WHAT YOU NEED TO DO »
While you copy the lines below, skip the pictures and keep the rest exact.

Web page revision data
◇ ◇ ◇

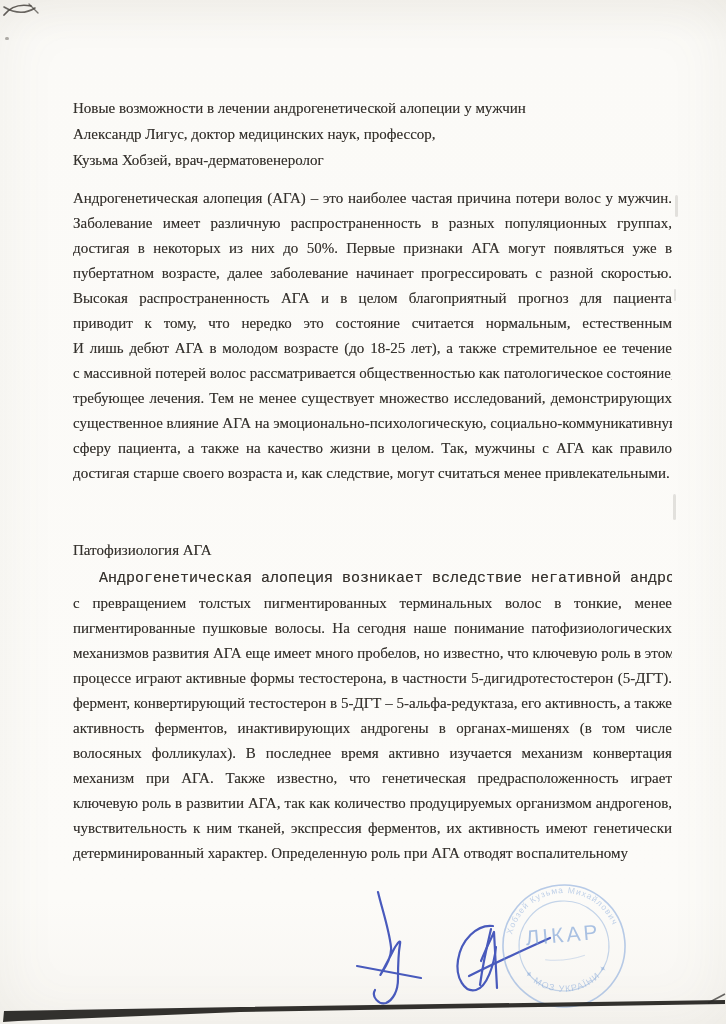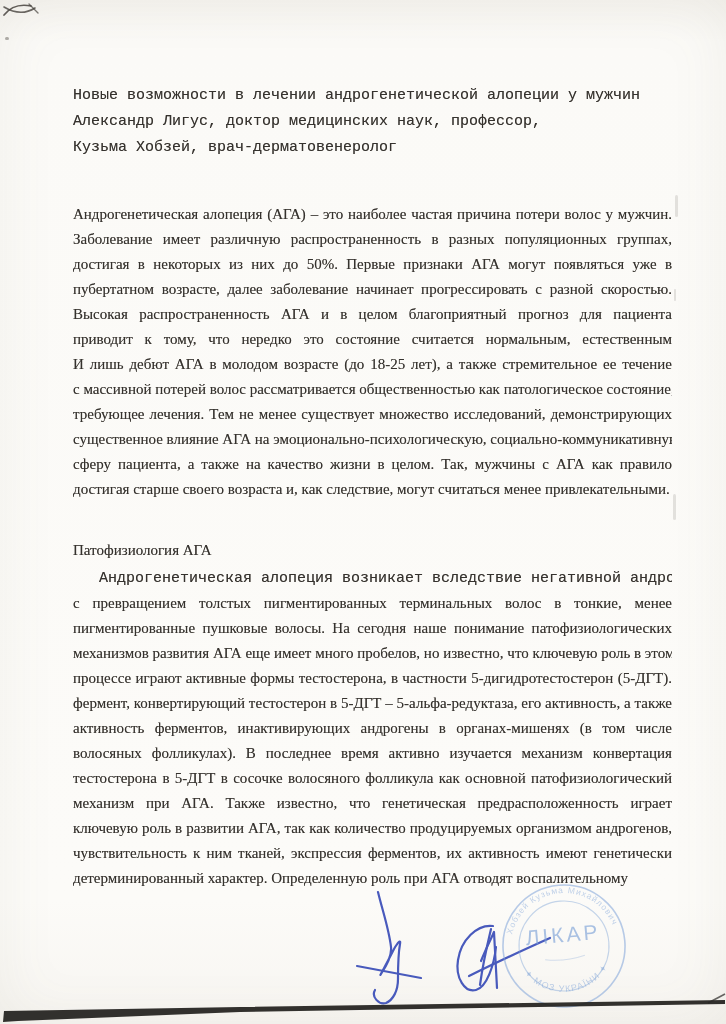"Новые возможности в лечении" .header-block { font-family: Liberation Mono, monospace -> none; top: 83px -> 95px }
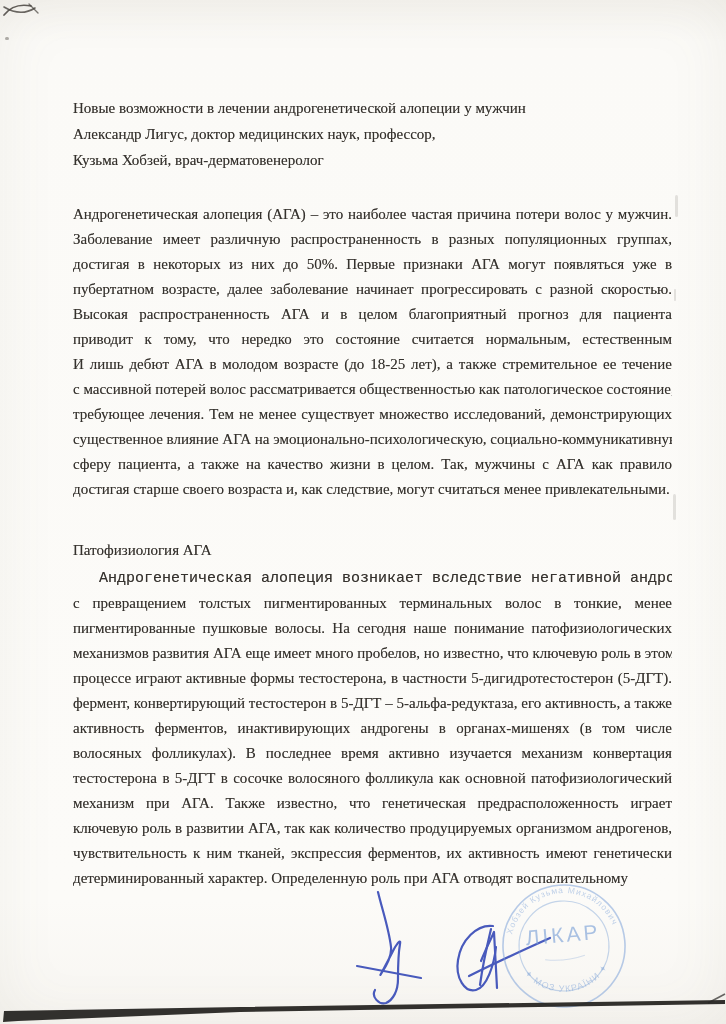"Андрогенетическая алопеция (АГА) – это" .para1 { margin-top: 16px -> none }
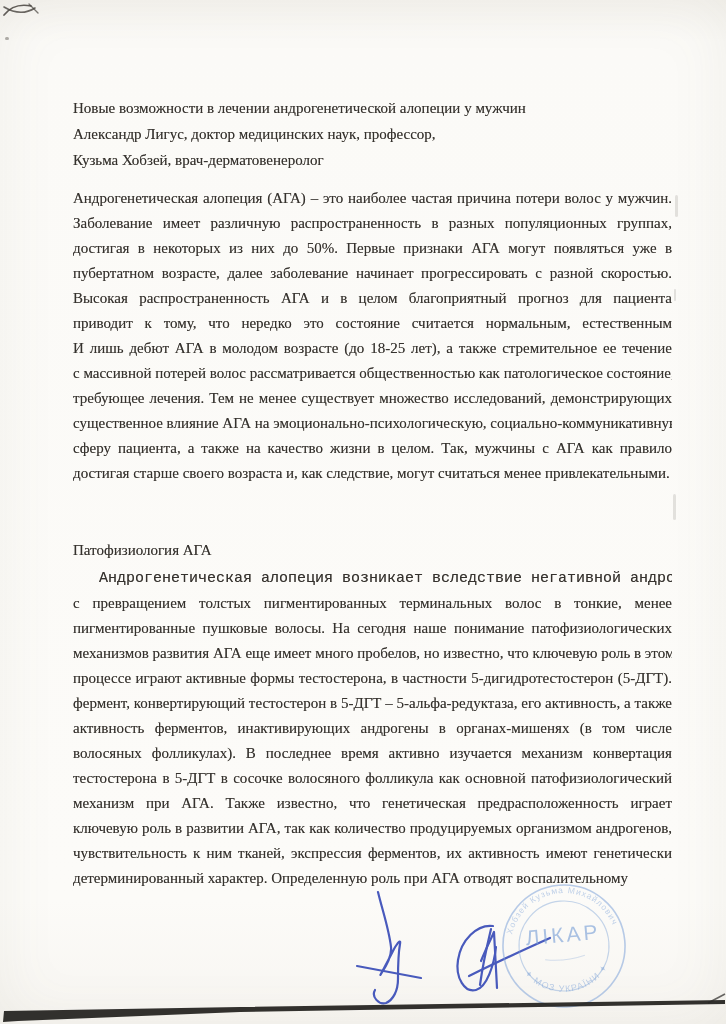"тестостерона в 5-ДГТ в сосочке" div.line { html: <div>тестостерона в 5-ДГТ в сосочке волосяного фолликула как основной патофизиологический</div> -> none }
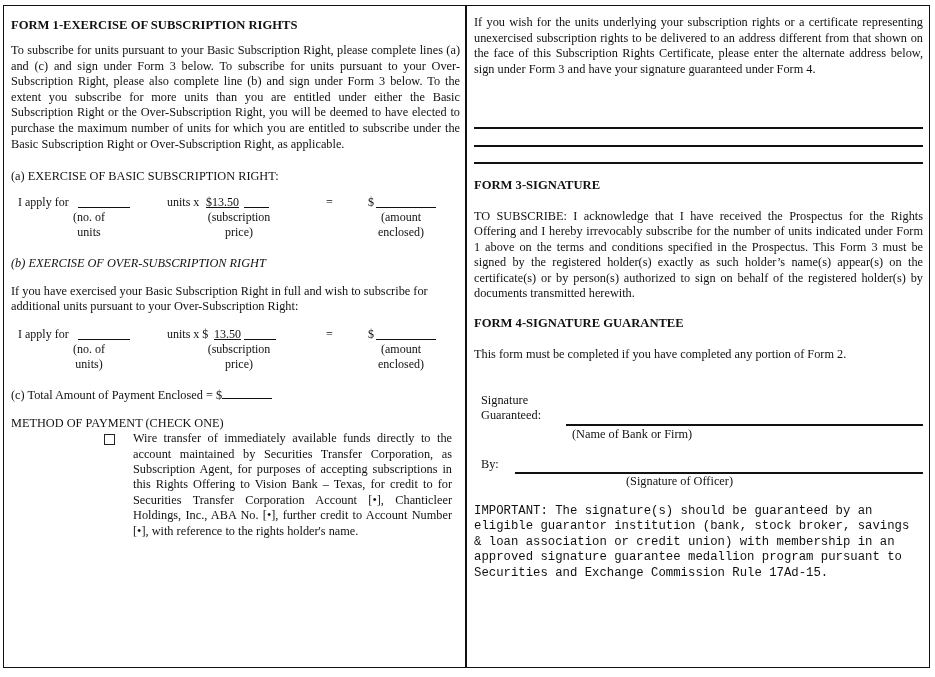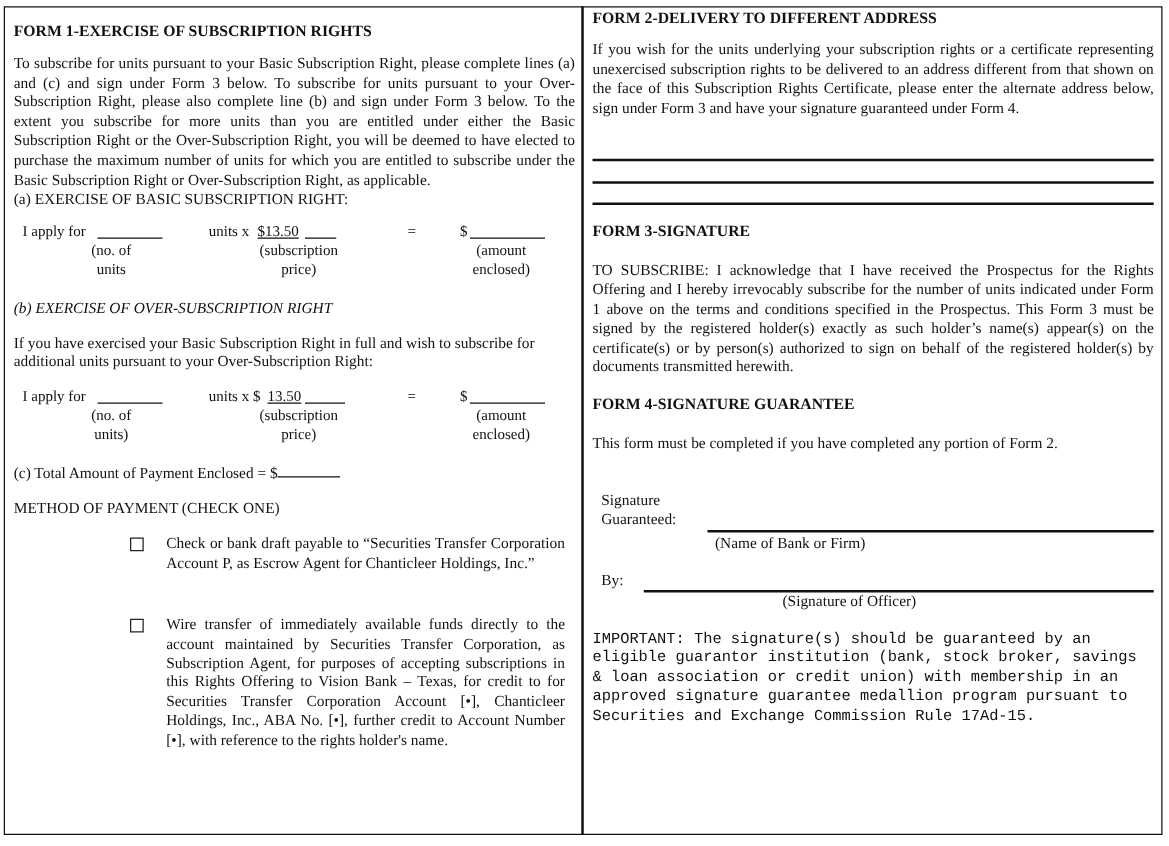"FORM 2-DELIVERY TO DIFFERENT ADDRESS" p.h { html: <p>FORM 2-DELIVERY TO DIFFERENT ADDRESS</p> -> none }
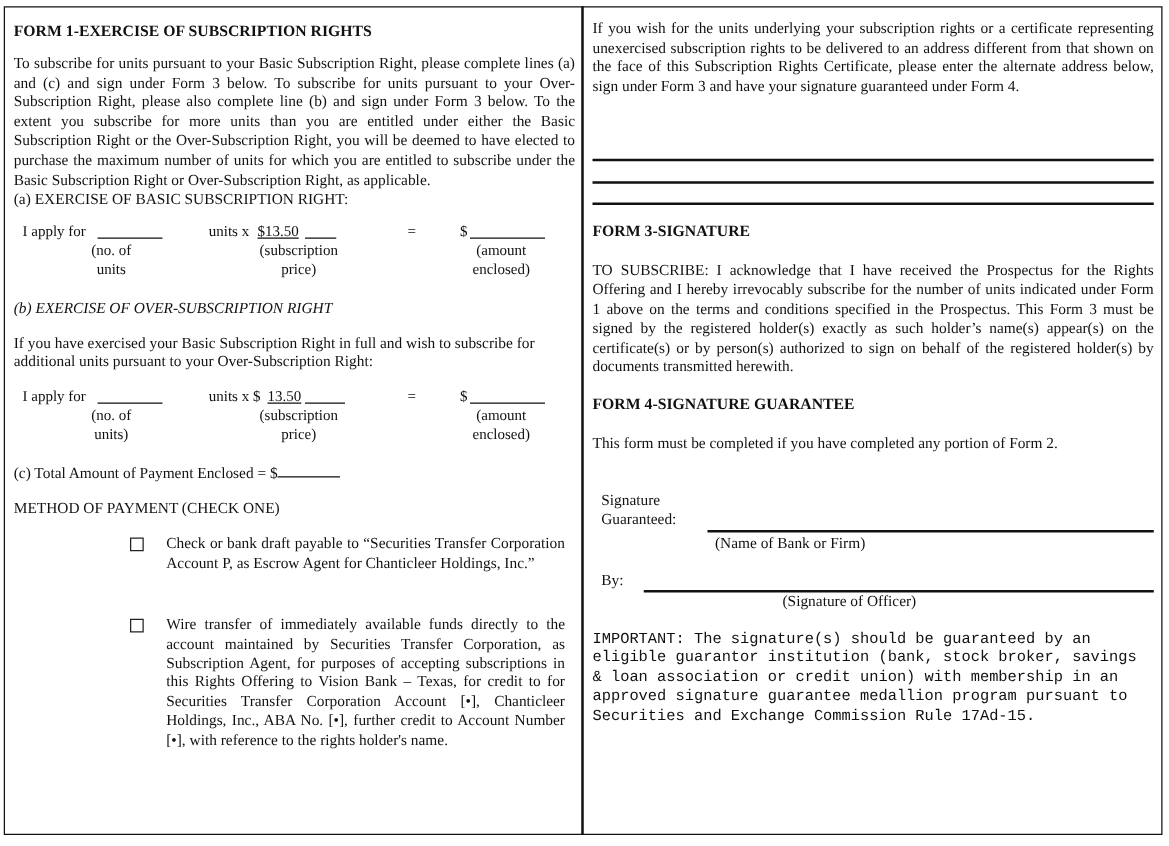"(a) EXERCISE OF BASIC SUBSCRIPTION" p.lbl { margin-top: none -> 17px }
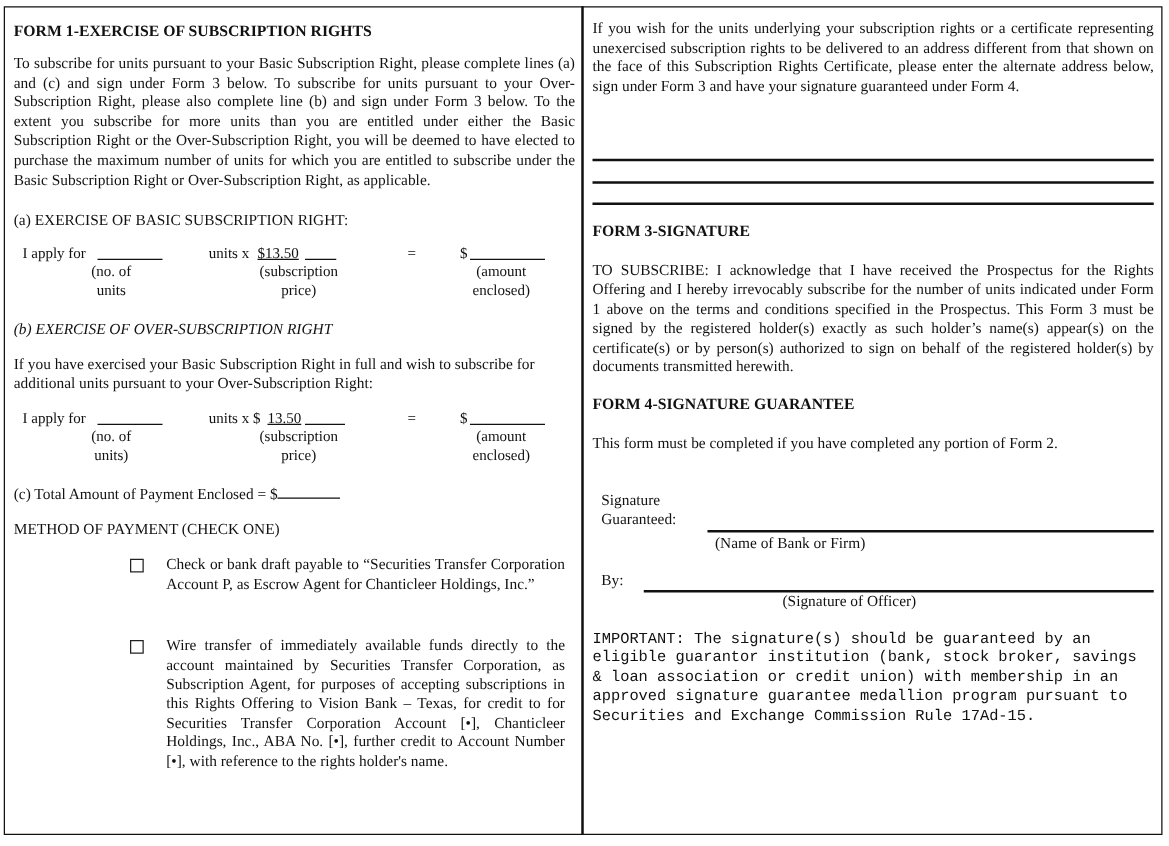"Check or bank draft payable" div { html: <div> <span></span> <p>Check or bank draft payable to “Securities Transfer Corporation Account P, as Escrow Agent for Chanticleer Holdings, Inc.”</p> </div> -> none }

◇ ◇ ◇

EXERCISE SOLUTION »
"Новые возможности в лечении" .header-block { font-family: Liberation Mono, monospace -> none; top: 83px -> 95px }
"Андрогенетическая алопеция (АГА) – это" .para1 { margin-top: 16px -> none }
"тестостерона в 5-ДГТ в сосочке" div.line { html: <div>тестостерона в 5-ДГТ в сосочке волосяного фолликула как основной патофизиологический</div> -> none }
"FORM 2-DELIVERY TO DIFFERENT ADDRESS" p.h { html: <p>FORM 2-DELIVERY TO DIFFERENT ADDRESS</p> -> none }
"(a) EXERCISE OF BASIC SUBSCRIPTION" p.lbl { margin-top: none -> 17px }
"Check or bank draft payable" div { html: <div> <span></span> <p>Check or bank draft payable to “Securities Transfer Corporation Account P, as Escrow Agent for Chanticleer Holdings, Inc.”</p> </div> -> none }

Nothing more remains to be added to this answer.